→ **Problem requirements**:
Copy, word for word, the lines of the listing below from the line with "font-weight: bold ->" up to and including the line with "margin-top: none ->". Drop the pictures.

→ **Provided data**:

- - - -

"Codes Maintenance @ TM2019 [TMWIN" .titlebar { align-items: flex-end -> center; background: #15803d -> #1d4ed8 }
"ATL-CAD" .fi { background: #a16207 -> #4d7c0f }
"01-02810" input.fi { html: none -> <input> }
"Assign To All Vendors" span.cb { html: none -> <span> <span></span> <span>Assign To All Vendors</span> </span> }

- - - -

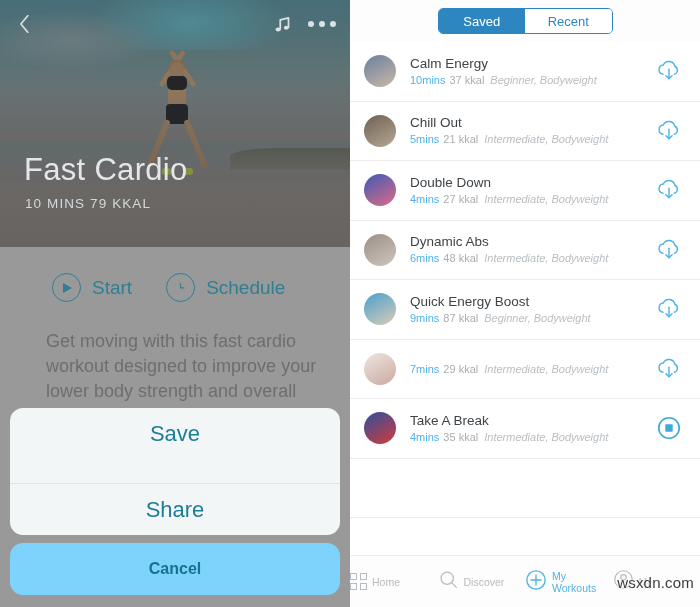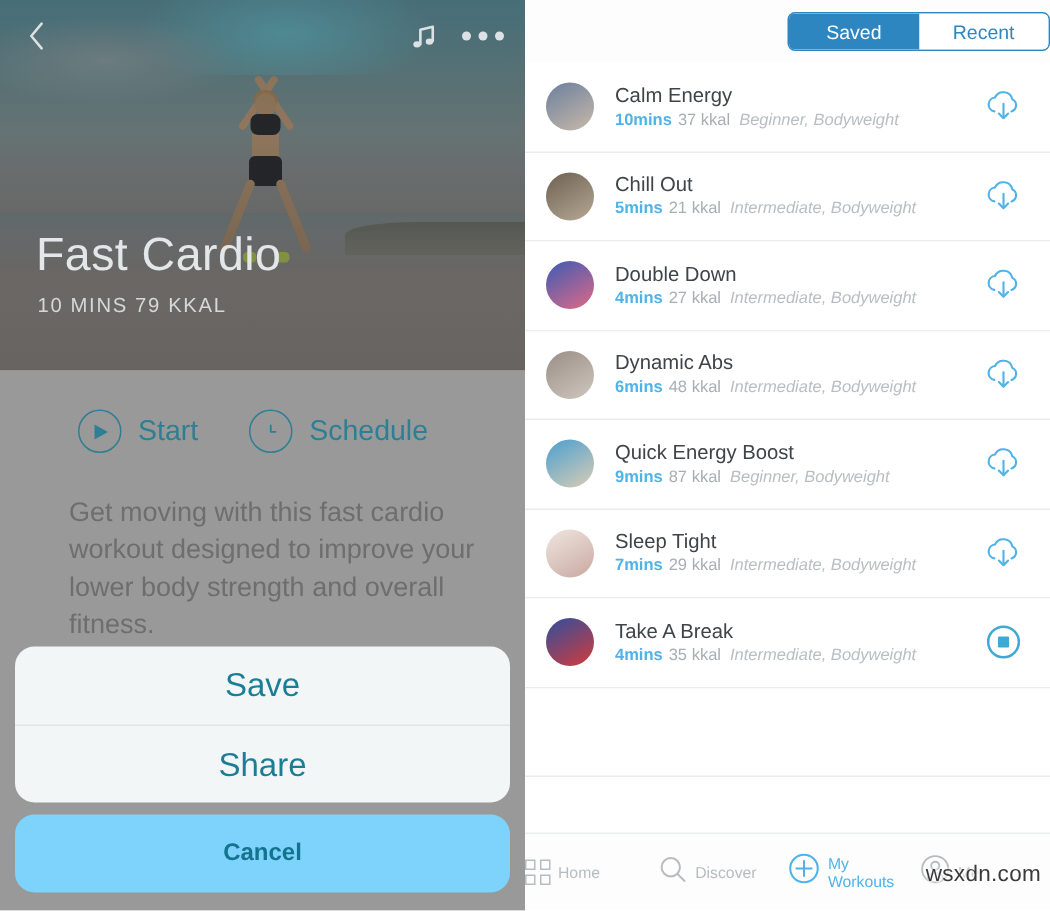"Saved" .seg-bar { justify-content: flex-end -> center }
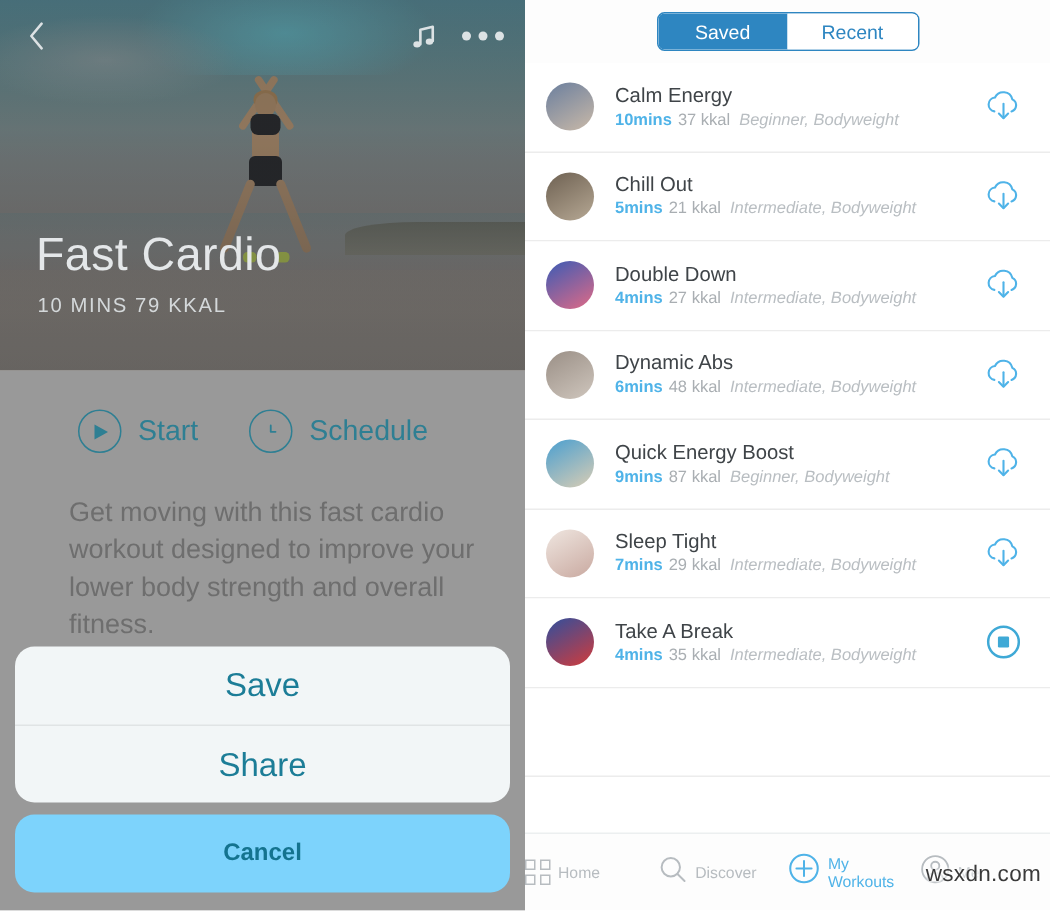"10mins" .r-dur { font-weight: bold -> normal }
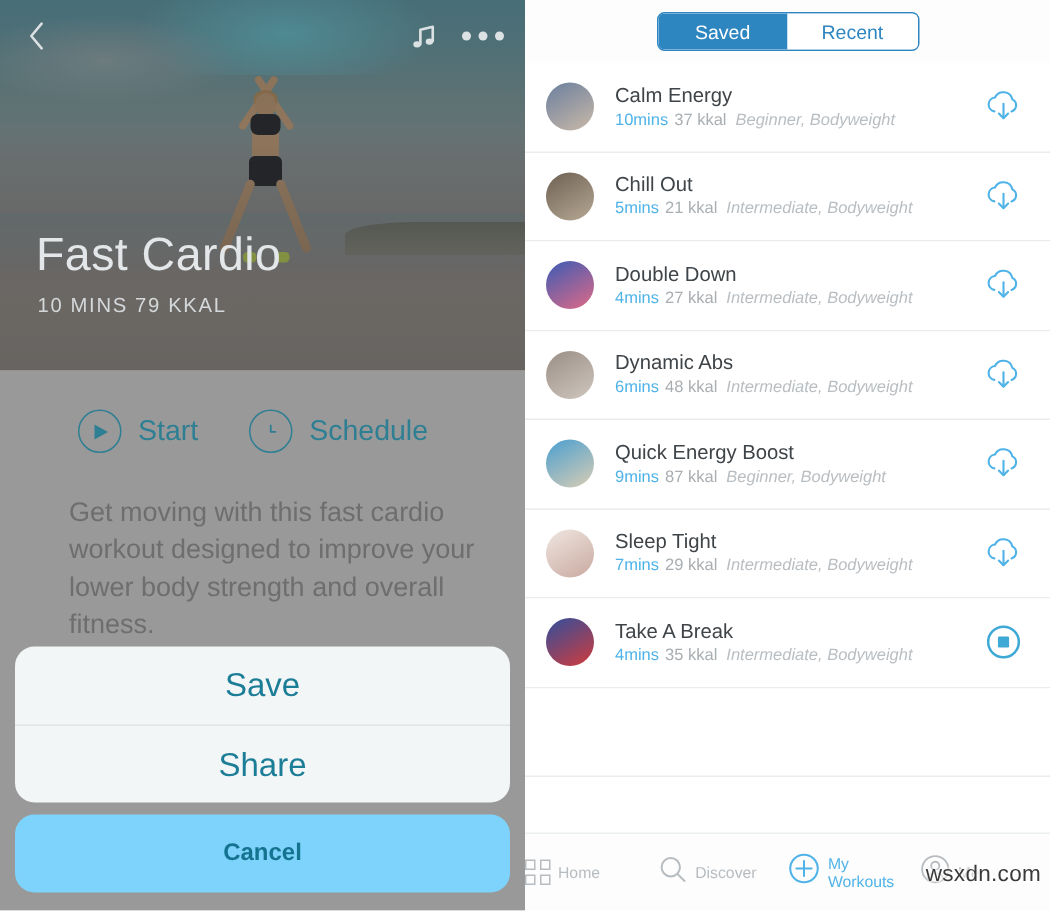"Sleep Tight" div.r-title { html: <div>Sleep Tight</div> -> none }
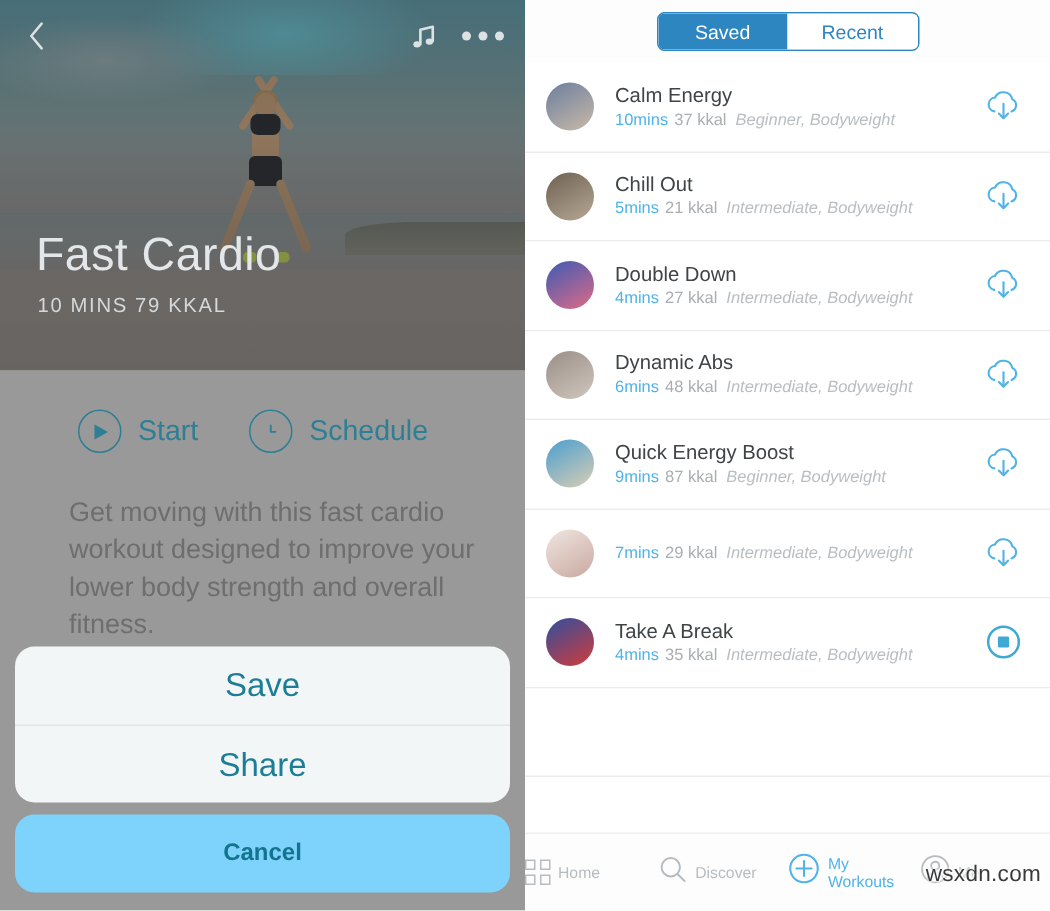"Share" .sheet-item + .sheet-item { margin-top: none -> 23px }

- - - -

→ **Solution below**:
"10mins" .r-dur { font-weight: bold -> normal }
"Sleep Tight" div.r-title { html: <div>Sleep Tight</div> -> none }
"Share" .sheet-item + .sheet-item { margin-top: none -> 23px }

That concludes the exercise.